» **EXERCISE**
From the line containing "background: #ffffff;" to the last line of the records, reproduce every line exactly and print nothing else.

(Items from a data source)
* * *

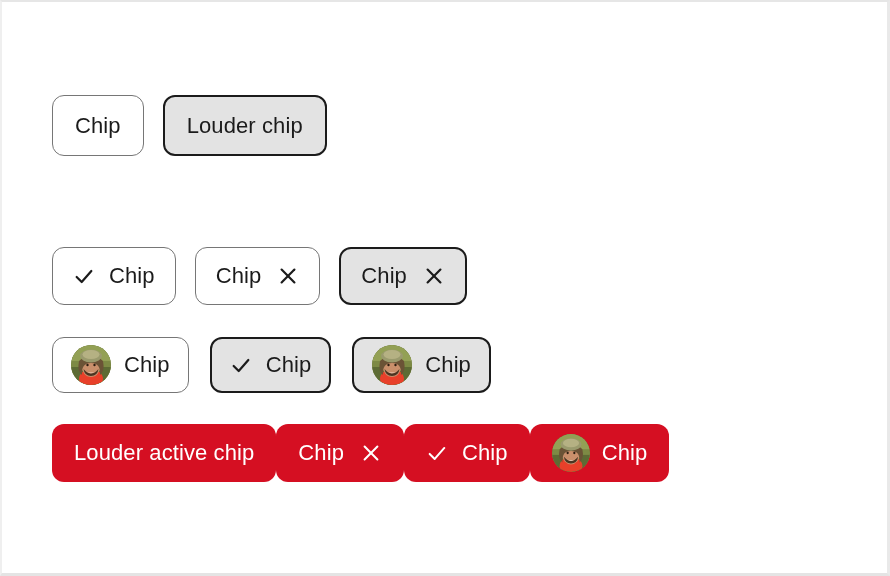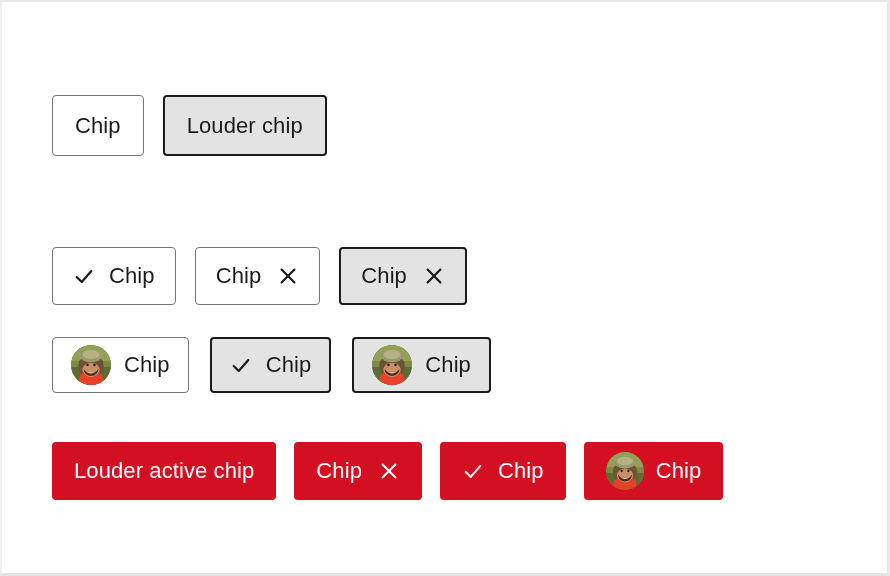--- a/index.html
+++ b/index.html
@@ -29,29 +29,29 @@
 
   
   .row {
     position: absolute;
     display: flex;
     align-items: flex-start;
   }
   #row-basic   { left: 50px; top: 93px;  gap: 19px; }
   #row-icons   { left: 50px; top: 245px; gap: 19px; }
   #row-avatar  { left: 50px; top: 335px; gap: 21px; }
-  #row-louder  { left: 50px; top: 440px; gap: 18px; }
+  #row-louder  { left: 50px; top: 422px; }
 
   
   .chip {
     display: inline-flex;
     align-items: center;
     justify-content: center;
     box-sizing: border-box;
-    border-radius: 4px;
+    border-radius: 12px;
     background: #ffffff;
     border: 1px solid #767676;
     color: #1b1b1b;
     font-family: "Liberation Sans", sans-serif;
     font-size: 22px;
     line-height: 1;
     white-space: nowrap;
     user-select: none;
     cursor: pointer;
     letter-spacing: 0.1px;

* * *

» **SOLUTION TO THIS TASK**
     background: #ffffff;
     border: 1px solid #767676;
     color: #1b1b1b;
     font-family: "Liberation Sans", sans-serif;
     font-size: 22px;
     line-height: 1;
     white-space: nowrap;
     user-select: none;
     cursor: pointer;
     letter-spacing: 0.1px;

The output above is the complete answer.